🤖 AI Summary
This work addresses the underexplored yet critical cinematic requirement of object-controllable motion—specifically Frame In/Out—in video generation. Methodologically, we introduce the first synthetic dataset and dedicated evaluation protocol tailored for Frame In/Out tasks. We further propose an identity-aware motion-controllable video diffusion Transformer that integrates motion trajectory guidance, identity feature disentanglement, and re-injection mechanisms to enable natural, path-guided object entrance and exit. Extensive experiments demonstrate that our approach achieves state-of-the-art performance across three key metrics: object controllability, identity consistency, and motion naturalness—significantly outperforming existing video generation baselines.
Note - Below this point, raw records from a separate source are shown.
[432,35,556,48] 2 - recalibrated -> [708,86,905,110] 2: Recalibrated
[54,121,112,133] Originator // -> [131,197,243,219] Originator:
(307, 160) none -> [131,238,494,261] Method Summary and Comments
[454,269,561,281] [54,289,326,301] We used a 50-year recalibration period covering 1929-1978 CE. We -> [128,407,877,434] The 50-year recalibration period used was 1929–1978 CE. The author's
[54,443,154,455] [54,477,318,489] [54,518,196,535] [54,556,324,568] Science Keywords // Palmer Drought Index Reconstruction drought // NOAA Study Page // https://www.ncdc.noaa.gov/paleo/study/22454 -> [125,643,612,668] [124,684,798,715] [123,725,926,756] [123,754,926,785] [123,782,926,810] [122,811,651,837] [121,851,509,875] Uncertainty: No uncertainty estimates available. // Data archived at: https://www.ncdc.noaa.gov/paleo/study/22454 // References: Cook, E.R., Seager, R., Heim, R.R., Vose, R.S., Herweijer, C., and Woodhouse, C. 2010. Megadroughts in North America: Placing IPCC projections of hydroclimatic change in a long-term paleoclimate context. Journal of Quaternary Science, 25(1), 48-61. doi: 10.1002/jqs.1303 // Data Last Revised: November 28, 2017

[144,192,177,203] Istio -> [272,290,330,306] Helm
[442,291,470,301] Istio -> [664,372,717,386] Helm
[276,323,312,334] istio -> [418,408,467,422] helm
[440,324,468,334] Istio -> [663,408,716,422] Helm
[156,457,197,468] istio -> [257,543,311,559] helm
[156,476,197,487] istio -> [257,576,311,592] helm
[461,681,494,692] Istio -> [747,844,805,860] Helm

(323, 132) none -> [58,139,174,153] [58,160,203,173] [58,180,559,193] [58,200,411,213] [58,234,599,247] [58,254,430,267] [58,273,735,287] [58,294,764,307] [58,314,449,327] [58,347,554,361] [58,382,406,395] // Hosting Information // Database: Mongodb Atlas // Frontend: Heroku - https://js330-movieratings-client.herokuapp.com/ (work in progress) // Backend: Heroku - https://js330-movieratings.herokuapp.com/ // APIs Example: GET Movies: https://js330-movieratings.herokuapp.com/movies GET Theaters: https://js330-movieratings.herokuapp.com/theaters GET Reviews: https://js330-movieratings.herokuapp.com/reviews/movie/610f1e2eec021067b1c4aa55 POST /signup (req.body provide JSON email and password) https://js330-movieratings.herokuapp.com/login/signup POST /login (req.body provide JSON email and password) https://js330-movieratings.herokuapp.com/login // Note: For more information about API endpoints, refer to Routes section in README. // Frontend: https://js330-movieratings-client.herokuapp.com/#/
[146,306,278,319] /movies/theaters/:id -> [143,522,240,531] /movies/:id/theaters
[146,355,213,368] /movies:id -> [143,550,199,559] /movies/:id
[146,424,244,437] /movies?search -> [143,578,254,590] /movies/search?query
To our knowledge, this is the first systematic solution for cinematic Frame In/Out control in diffusion-based video generation.
📝 Abstract
Controllability, temporal coherence, and detail synthesis remain the most critical challenges in video generation. In this paper, we focus on a commonly used yet underexplored cinematic technique known as Frame In and Frame Out. Specifically, starting from image-to-video generation, users can control the objects in the image to naturally leave the scene or provide breaking new identity references to enter the scene, guided by user-specified motion trajectory. To support this task, we introduce a new dataset curated semi-automatically, a comprehensive evaluation protocol targeting this setting, and an efficient identity-preserving motion-controllable video Diffusion Transformer architecture. Our evaluation shows that our proposed approach significantly outperforms existing baselines.